Elle est présidée par un sénateur UMP, M. Dominati, et le rapporteur est un communiste, M . Bocquet. Ses objectifs sont d’évaluer le problème de l’évasion fiscale en France, de comprendre quels mécanismes permettent le pillage des recettes publiques pour la France et éventuellement de faire un certain nombre de recommandations pour les années à venir.
Dès le démarrage, on voit un différence entre les élus de la majorité qui défendent le bilan du gouvernement sur ces questions depuis le début de la crise financière, qui disent qu’il faut simplement mieux appliquer les lois, et les élus communistes, qui eux font un bilan bien plus sévère et critique et qui pensent qu’il existe un certain nombre de pistes alternatives qui ont été assez peu regardées jusque là.
BdAf :Quels type d’acteurs sont auditionnés par cette commission ? Et quels débouchés peut-il y avoir en justice éventuellement ?
Il est rare d’avoir autant d’auditions sur ce sujet.

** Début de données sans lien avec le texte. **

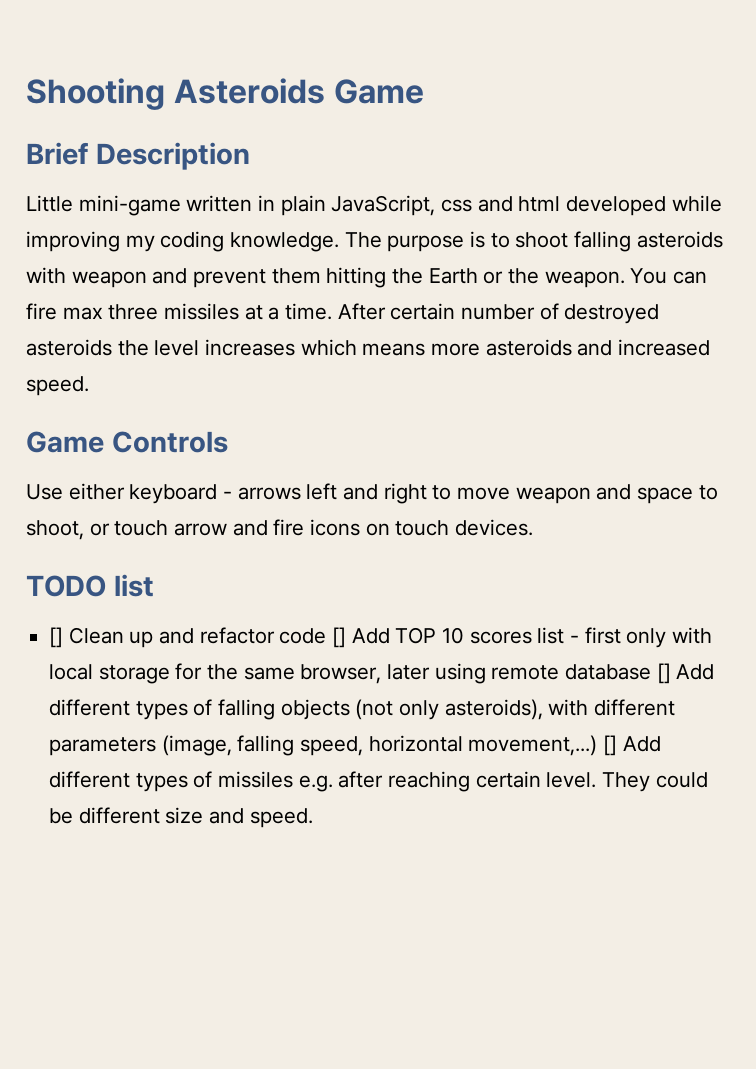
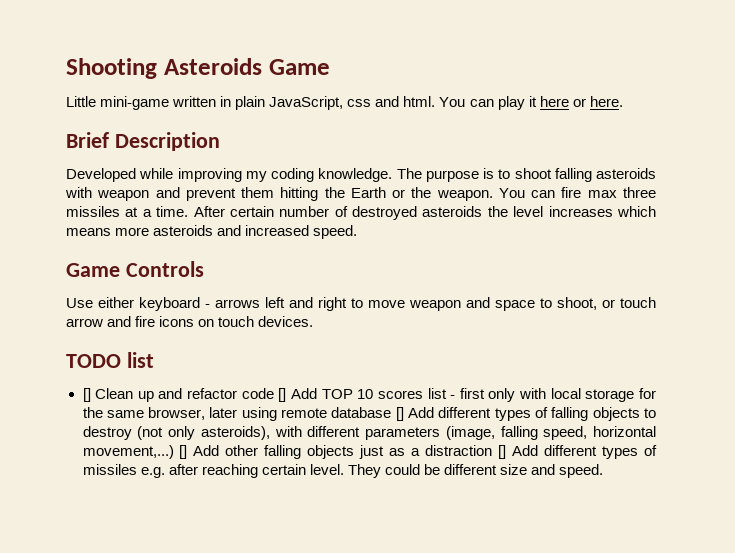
- Brief Description
- Little mini-game written in plain JavaScript, css and html developed while improving my coding knowledge.
+ Little mini-game written in plain JavaScript, css and html. You can play it here or here.
+ Brief Description
+ Developed while improving my coding knowledge.
- [] Clean up and refactor code [] Add TOP 10 scores list - first only with local storage for the same browser, later using remote database [] Add different types of falling objects (not only asteroids), with different parameters (image, falling speed, horizontal movement,...)
+ [] Clean up and refactor code [] Add TOP 10 scores list - first only with local storage for the same browser, later using remote database [] Add different types of falling objects to destroy (not only asteroids), with different parameters (image, falling speed, horizontal movement,...)
- [] Add different types of missiles e.g. after reaching certain level.
+ [] Add other falling objects just as a distraction [] Add different types of missiles e.g. after reaching certain level.

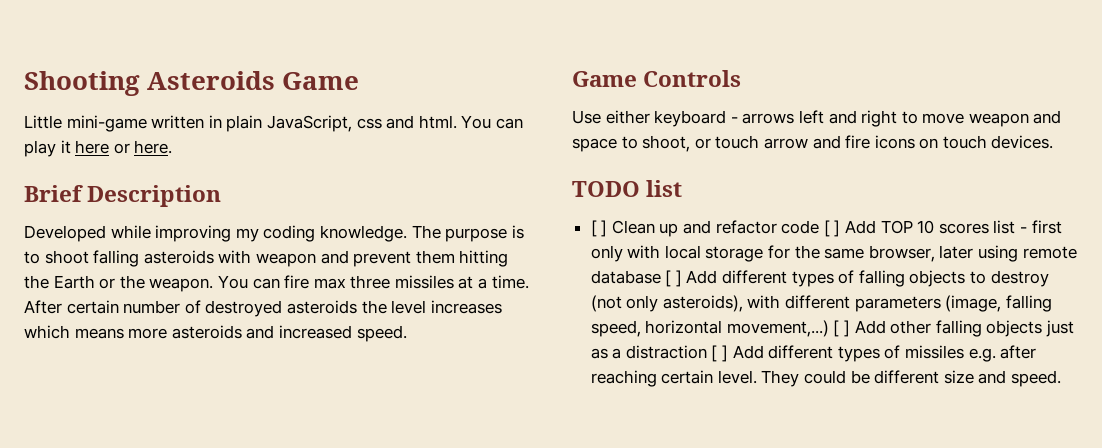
- [] Clean up and refactor code [] Add TOP 10 scores list - first only with local storage for the same browser, later using remote database [] Add different types of falling objects to destroy (not only asteroids), with different parameters (image, falling speed, horizontal movement,...)
+ [ ] Clean up and refactor code [ ] Add TOP 10 scores list - first only with local storage for the same browser, later using remote database [ ] Add different types of falling objects to destroy (not only asteroids), with different parameters (image, falling speed, horizontal movement,...)
- [] Add other falling objects just as a distraction [] Add different types of missiles e.g. after reaching certain level.
+ [ ] Add other falling objects just as a distraction [ ] Add different types of missiles e.g. after reaching certain level.

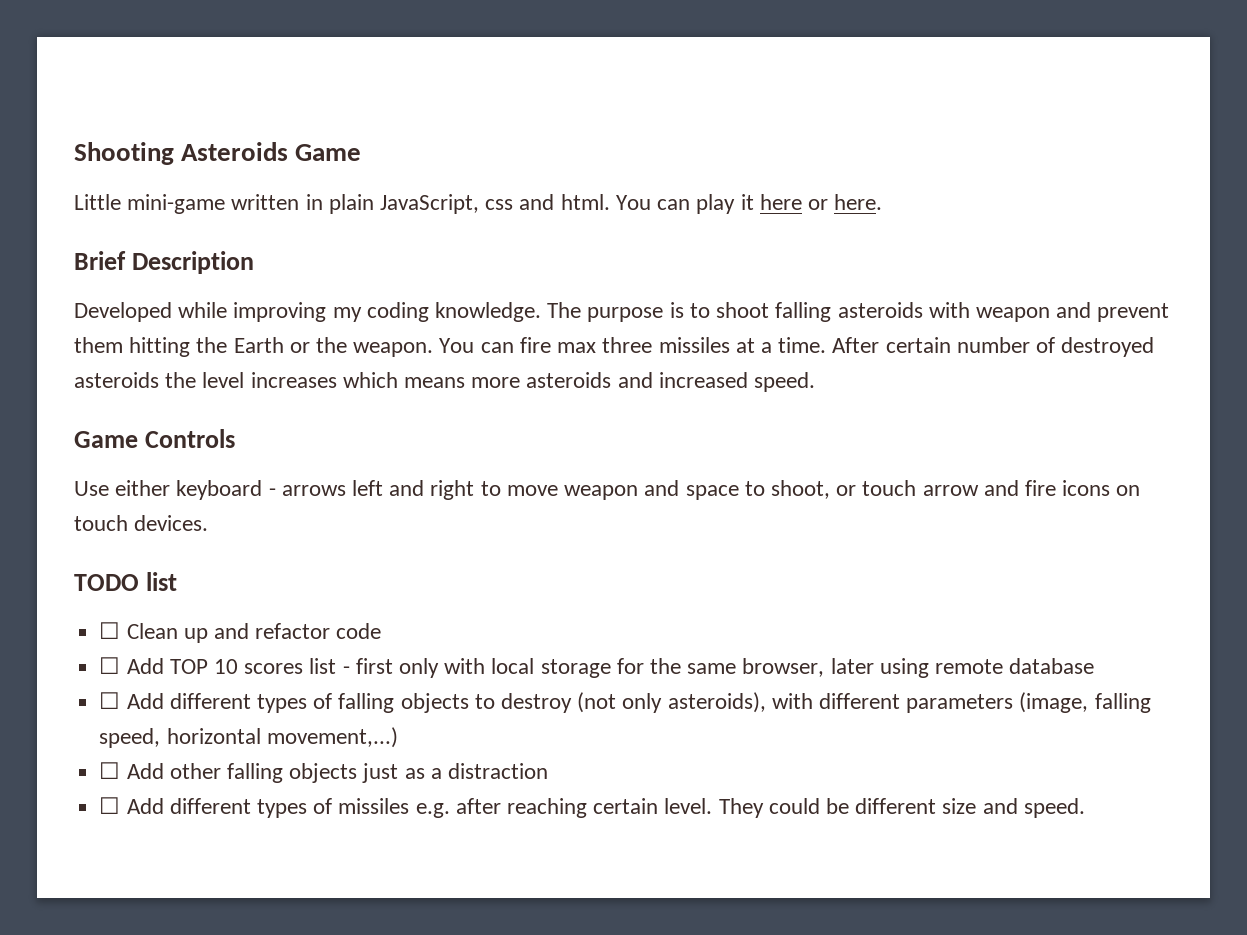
- [ ] Clean up and refactor code [ ] Add TOP 10 scores list - first only with local storage for the same browser, later using remote database [ ] Add different types of falling objects to destroy (not only asteroids), with different parameters (image, falling speed, horizontal movement,...) [ ] Add other falling objects just as a distraction [ ] Add different types of missiles e.g. after reaching certain level.
+ ☐ Clean up and refactor code
+ ☐ Add TOP 10 scores list - first only with local storage for the same browser, later using remote database
+ ☐ Add different types of falling objects to destroy (not only asteroids), with different parameters (image, falling speed, horizontal movement,...)
+ ☐ Add other falling objects just as a distraction
+ ☐ Add different types of missiles e.g. after reaching certain level.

Tous les services spécialisés du ministère des Finances ont été auditionnés, ainsi que des personnes de l’OCDE, le délégué à la lutte contre les paradis fiscaux, M. D’Aubert (UMP), des représentants de la société civile, des chercheurs, des journalistes, ainsi que des patrons, notamment Baudoin Prot de la BNP Paribas et M. Oudéa de la Société Générale. Donc toutes les différentes perspectives sur le sujet sont représentées.
Les questions posées sont très précises donc pour la première fois, on devrait avoir dans un rapport les chiffres précis sur les résultats de l’action du gouvernement depuis 2009. De la part des représentants des banques, on a commencé à avoir des réponses à certaines questions qui fâchent. Notamment, pourquoi une telle concentration de filiales des banques au Luxembourg, à Jersey, aux Îles Caïmans, etc.

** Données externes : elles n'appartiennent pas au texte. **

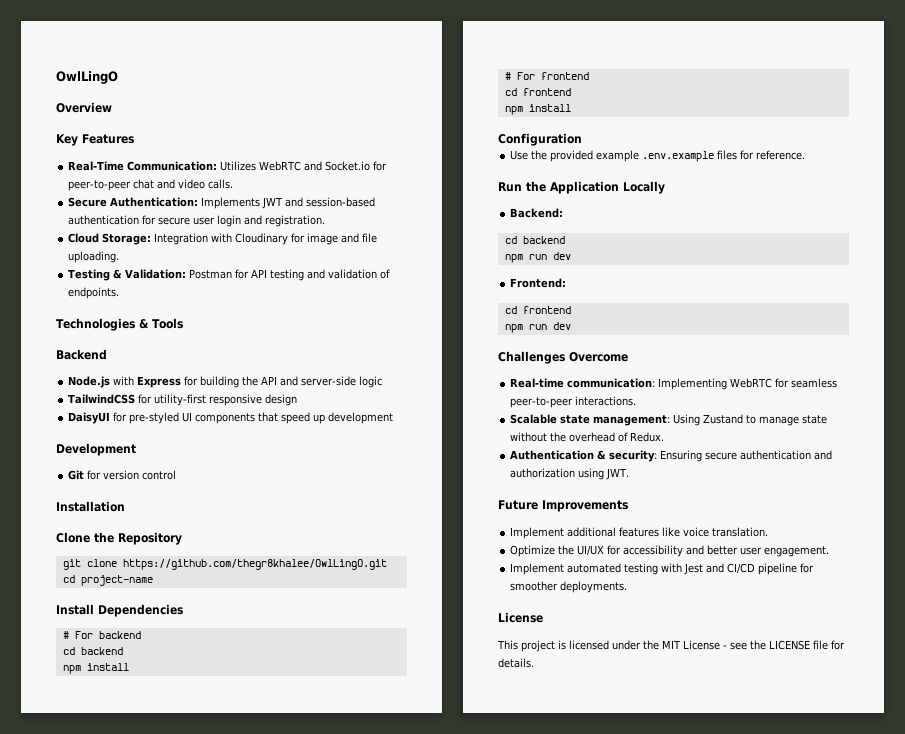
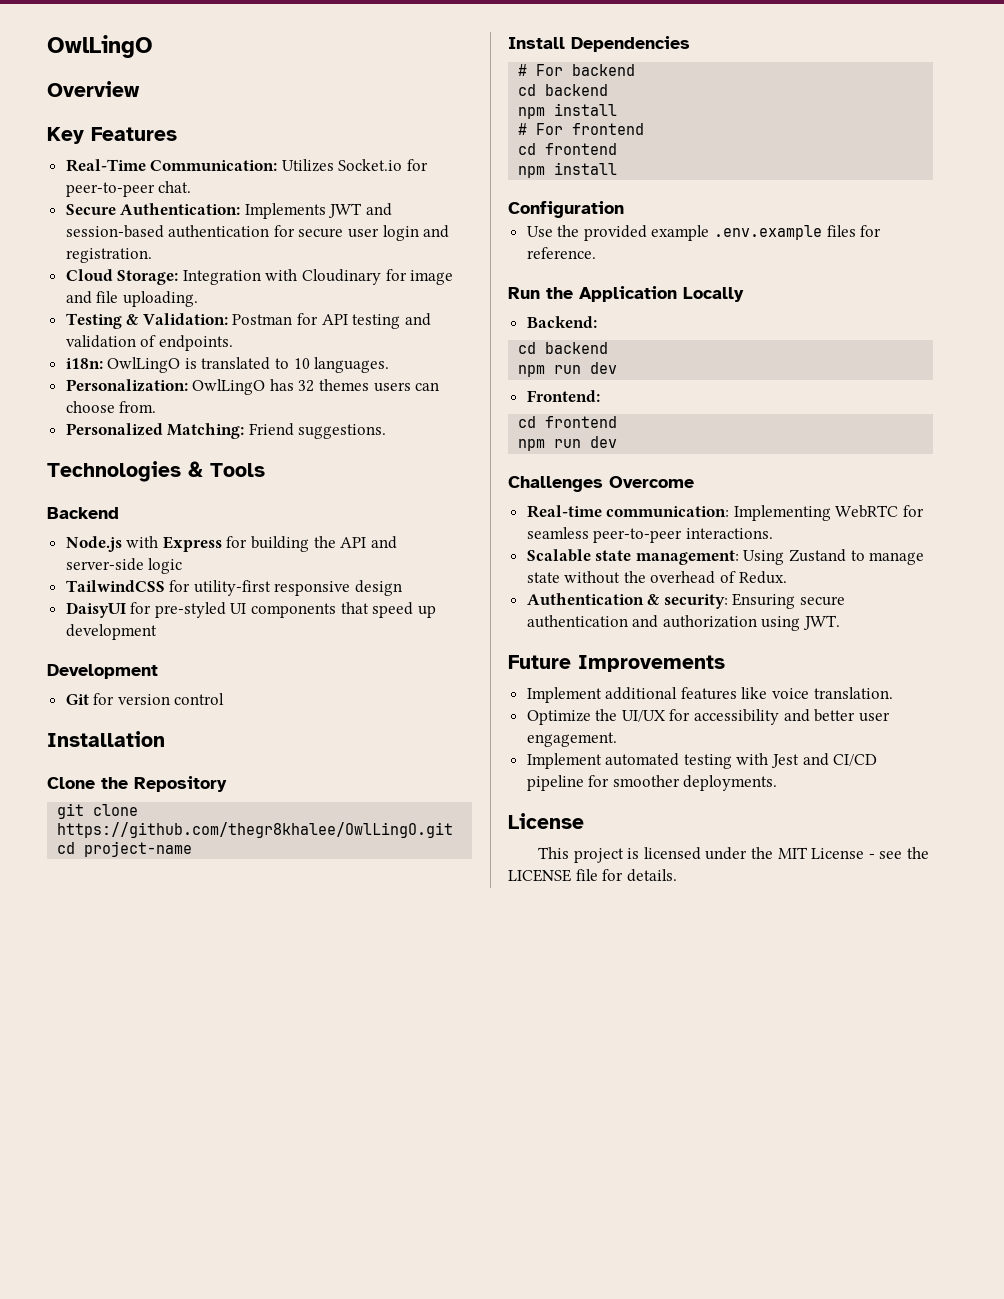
- Real-Time Communication: Utilizes WebRTC and Socket.io for peer-to-peer chat and video calls.
+ Real-Time Communication: Utilizes Socket.io for peer-to-peer chat.
+ i18n: OwlLingO is translated to 10 languages.
+ Personalization: OwlLingO has 32 themes users can choose from.
+ Personalized Matching: Friend suggestions.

Je ne suis pas experte en la matière, mais je ne pense pas qu’il puisse y avoir des suites en justice. Mais il est intéressant qu’ils aient eu à répondre à des questions auxquelles ils refusent habituellement de répondre. Pourquoi y-a’t il 27 filiales de la BNP Paribas aux Îles Caïmans, par exemple ? Mais d’une part, les questions leur avaient été transmises avant, et d’autre part, M. Prot et M. Oudéa ont pu s’appuyer sur la liste française publiée en 2010 et révisée chaque année – fondant à vue d’œil, elle ne comprend plus que 8 territoires - pour réfuter le qualificatif de paradis fiscal pour le Luxembourg, par exemple. Ils ont utilisé un verbiage compliqué pour défendre le caractère légitime de leurs activités dans ces pays.

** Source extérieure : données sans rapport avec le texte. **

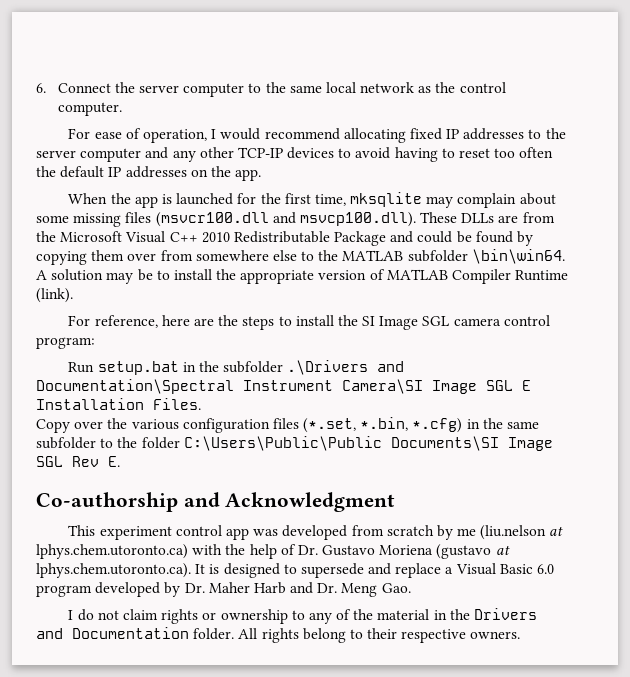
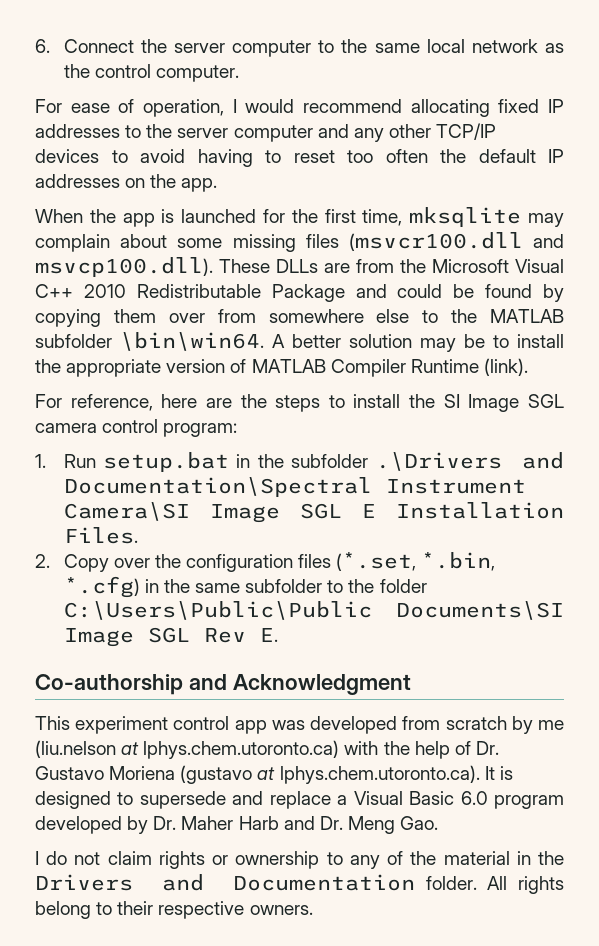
- For ease of operation, I would recommend allocating fixed IP addresses to the server computer and any other TCP-IP devices to avoid having to reset too often the default IP addresses on the app.
+ For ease of operation, I would recommend allocating fixed IP addresses to the server computer and any other TCP/IP devices to avoid having to reset too often the default IP addresses on the app.
- A solution may be to install the appropriate version of MATLAB Compiler Runtime (link).
+ A better solution may be to install the appropriate version of MATLAB Compiler Runtime (link).
- Run setup.bat in the subfolder .\Drivers and Documentation\Spectral Instrument Camera\SI Image SGL E Installation Files.
+ 1. Run setup.bat in the subfolder .\Drivers and Documentation\Spectral Instrument Camera\SI Image SGL E Installation Files.
- Copy over the various configuration files (*.set, *.bin, *.cfg) in the same subfolder to the folder C:\Users\Public\Public Documents\SI Image SGL Rev E.
+ 2. Copy over the configuration files (*.set, *.bin, *.cfg) in the same subfolder to the folder C:\Users\Public\Public Documents\SI Image SGL Rev E.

Mais quand on lit entre les lignes, un certain nombre de choses intéressantes ont été dites. Par exemple, Baudoin Prot a dit qu’ils avaient à Jersey des activités de gestion et de conservation d’actifs mais qui étaient en fait rattachées et suivies directement depuis Londres.
BdAf :Comment la plateforme a-t’elle été convoquée ?
Cela fait plusieurs années que nous travaillons avec certains sénateurs qui sont actifs sur ces dossiers. Certaines propositions de lois ont repris nos propositions, notamment la demande à l’État d’exiger la transparence pays par pays de la part de ses banques, comme l’ont fait 18 régions françaises. En novembre dernier, cette proposition a été votée en Commission des Finances du Sénat mais rejetée à l’Assemblée Nationale. Il y a donc un intérêt du Sénat sur ces questions.
Cependant, nous n’avions pas été conviés à la Commission d’enquête dans un premier temps. Il nous a fallu insister. Au final, ils ont été impressionnés par la qualité du travail de la société civile, par la complémentarité des approches des différentes organisations de la plateforme PFJ. Ils ont surtout vu que nous suivions de très près leurs travaux, que nous connaissions le détail de leur agenda et du contenu des auditions. Ils nous ont clairement identifiés comme interlocuteurs pour la suite.
BdAf :Du côté de la plateforme PFJ, quelle vision avez-vous défendu ?
Nous avons d’abord tenu à rappeler que le problème ne touche pas uniquement la France, même si les gens s’intéressent à l’évasion fiscale surtout à cause de l’endettement du pays et à la crise financière (rien que la fraude fiscale représente un trou dans les finances publiques de l’ordre de 50 milliards d’euros par an en France). Nous travaillons sur le sujet depuis de longues années car c’est surtout le pillage des ressources des pays du Sud qui est en question avec exactement les mêmes mécanismes. En effet, ce sont 800 milliards d’euros de flux illicites qui s’échappent caque année des pays du Sud vers les paradis fiscaux dont plus de la moitié du seul fait des pratiques d’évasion fiscale des entreprises multinationales.
Nous sommes revenus sur les études de cas d’entreprises qui pratiquent l’évasion fiscale, comment elles utilisent les paradis fiscaux pour localiser des activités de plus en plus immatérielles et déplacer artificiellement la richesse qu’elles créent dans des pays à fiscalité « normale » comme la France ou les pays en développement vers des territoires où elles ne payent pas d’impôts.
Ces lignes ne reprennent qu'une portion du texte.